Weekly Tech Tidbit – NIST Significantly Changes Password Recommendations

March 20th, 2020
Weekly Tech Tidbit – NIST Significantly Changes Password Recommendations

Earlier this month, on March 2, NIST formalized a significant number of changes to its password recommendations as part of the final release of its updated Digital Identify Guidelines document or NIST publication SP 800-63-3.  The full document which includes three additional sister documents (800-63A, 800-63B & 800-63C) is here:

https://csrc.nist.gov/publications/detail/sp/800-63/3/final

It's a bit of a tough document to read and has a lot of information for system designers, code-writers and software developers in it.  The changes gathering the most end-user and systems administrator attention are below:

  1. Increase the minimum length of passwords to at least 15 characters – and allow as many as 64 characters. Password length does more than any other password characteristic in making it difficult for brute force password attacks to be successful due to the increase in resources required to crack it for each additional character in the password.   This recommendation now leans towards the idea of a pass "phrase" rather than a pass "word" to make it easier to remember a long string of characters for passwords.
  2. Eliminate routine periodic password change requirements – After extensive research, NIST determined (and the FBI has concurred) that passwords with 90 days or shorter lifecycles present more risk. Users find "creative" ways to keep track of new passwords that, more often than not, turn out to be counterproductive to good password security.   The new recommendation is that password changes should only happen when there is evidence of a possible security breach (compromised credentials) or other use case requires that change.
  3. Eliminate the song and dance around password complexity – no more requirement for uppercase, lowercase, numbers, and special characters. Humans have tended to add these characters in predictable patterns that have been easy to guess for the bad actors.   So, like the password change requirement, this outdated rule has been shown to do very little to prevent password compromise and sometimes has resulted in worse passwords.
  4. Require applications to screen new passwords against a list of commonly used or compromised passwords – this one is not for us as end-users but is a strong recommendation for all application developers and service providers.
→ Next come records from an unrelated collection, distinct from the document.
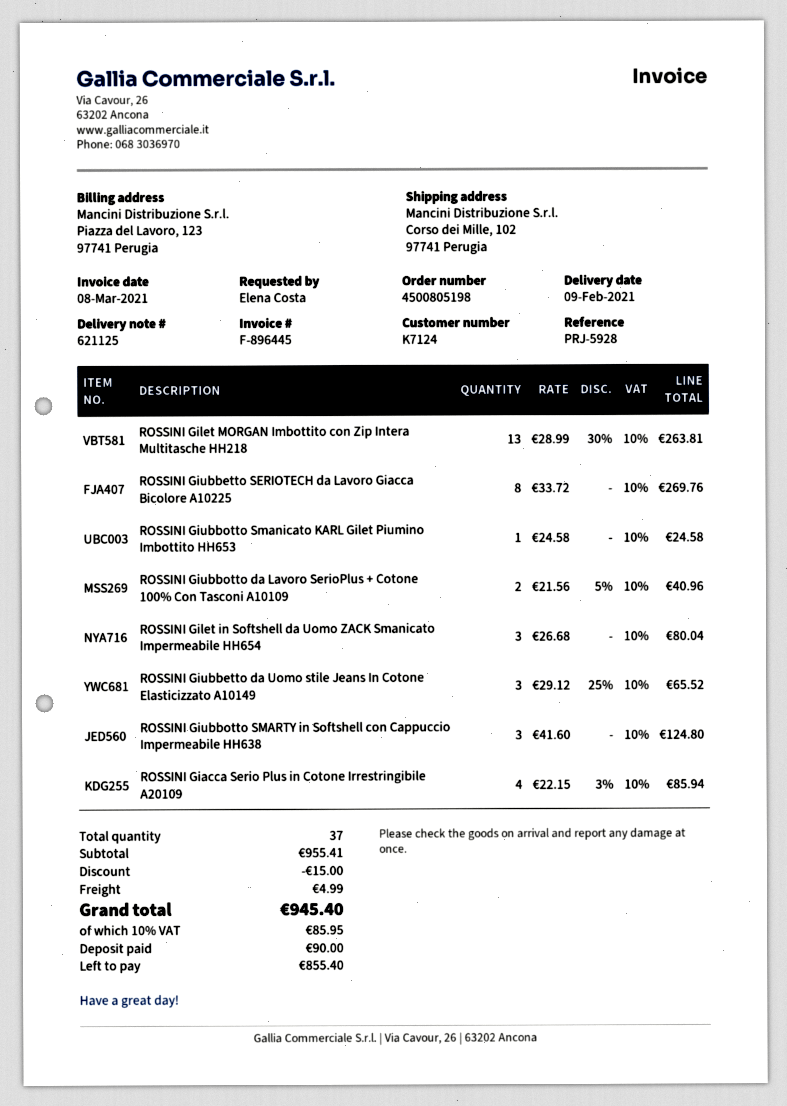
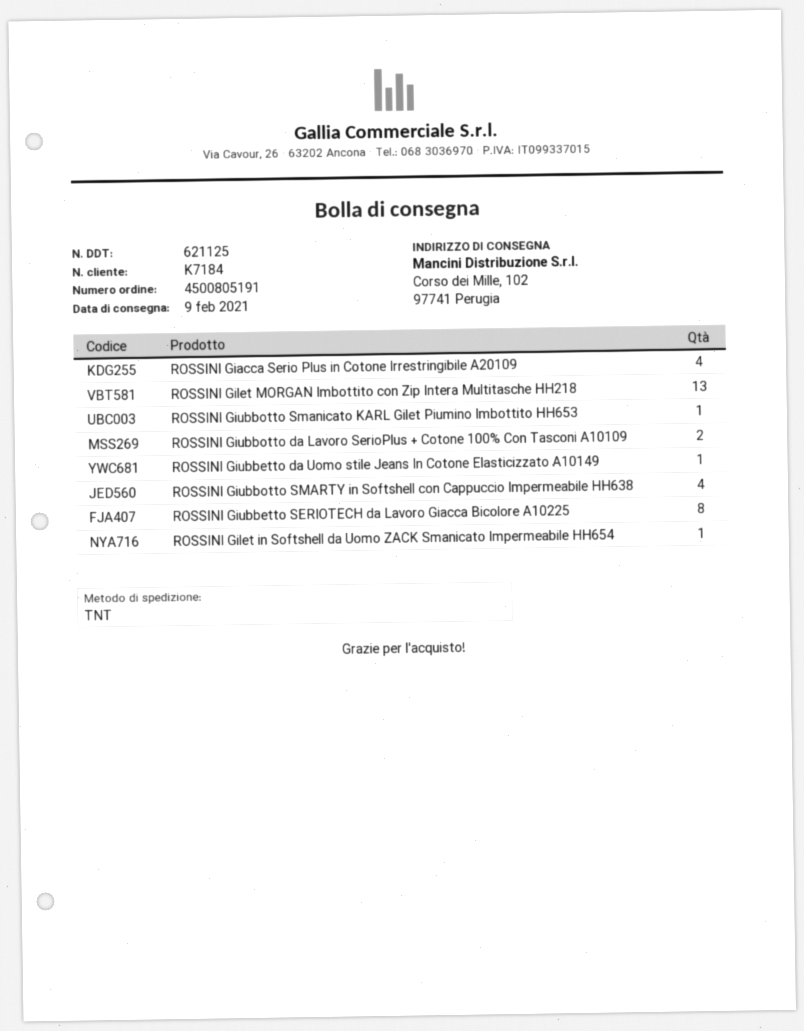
order number: 4500805198 -> 4500805191
customer number: K7124 -> K7184
ROSSINI Gilet in Softshell da Uomo ZACK Smanicato Impermeabile HH654: 3 -> 1
ROSSINI Giubbetto da Uomo stile Jeans In Cotone Elasticizzato A10149: 3 -> 1
ROSSINI Giubbotto SMARTY in Softshell con Cappuccio Impermeabile HH638: 3 -> 4

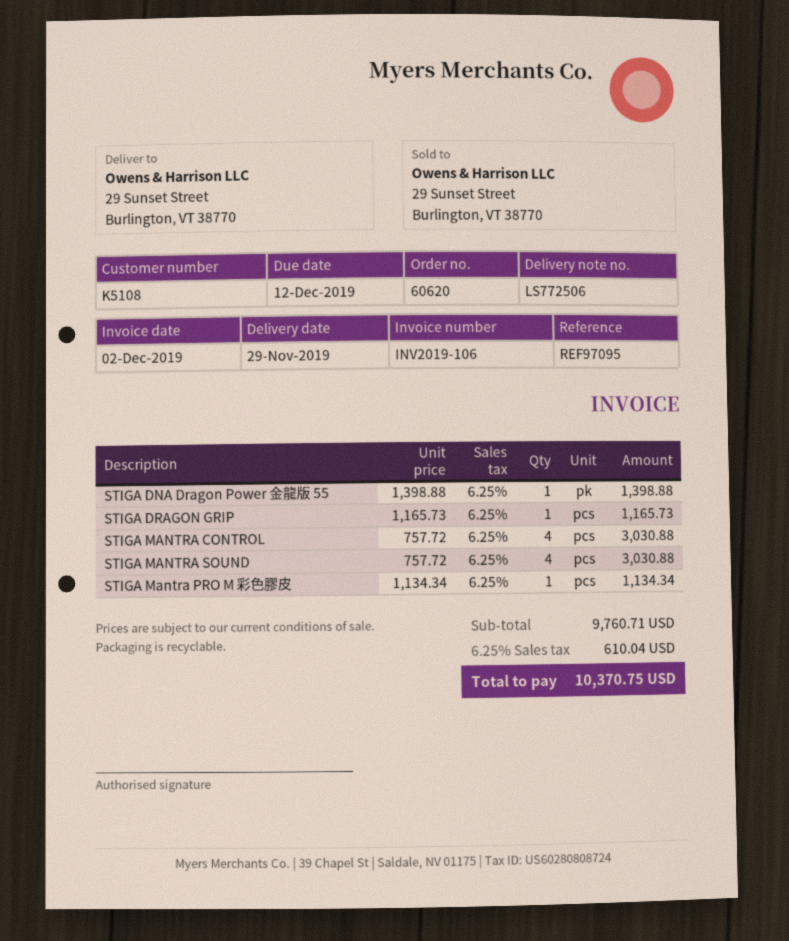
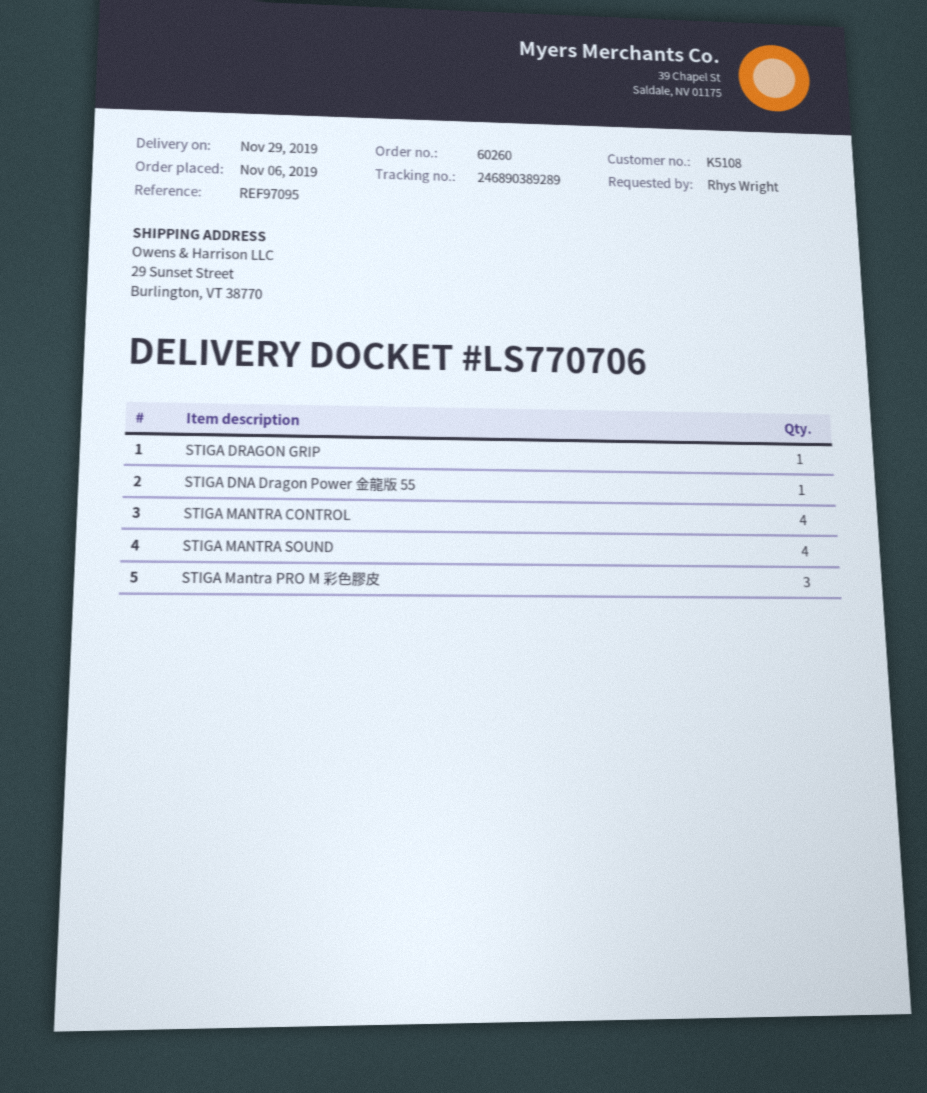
order number: 60620 -> 60260
delivery note number: LS772506 -> LS770706
STIGA Mantra PRO M 彩色膠皮: 1 -> 3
The idea here is to prevent allowing users to select known bad passwords (like "12345678" or "Password") or other commonly used passwords that are known to be compromised in the wild.   Expect to see more password checking done at the application level as time progresses.

A few of these changes surprised a number of folks and it’s going to be interesting to watch to see how fast other entities pick up on these significant recommendation changes.  For me, all of this makes a lot of good sense.    It mirrors the problems and feedback on passwords we have seen in the field.

When I have talked about these changes with Tech Directors to-date, their primary concern has been with auditors and how fast they will adjust their existing standards from the old 8-character, highly complex, change every 90-day rules.

With NIST formally publishing its updated recommendation on March 2, 2020, I would hope the standards change would come quickly.

Or, if you were so inclined to implement the updated best practices right away, I think it would be pretty easy to justify the action by directly pointing them to the relevant updated NIST documents.   I would think it would be hard to argue about keeping current with the most updated security best practices issued by the national body responsible for such things and whose standards schools are all now required to follow.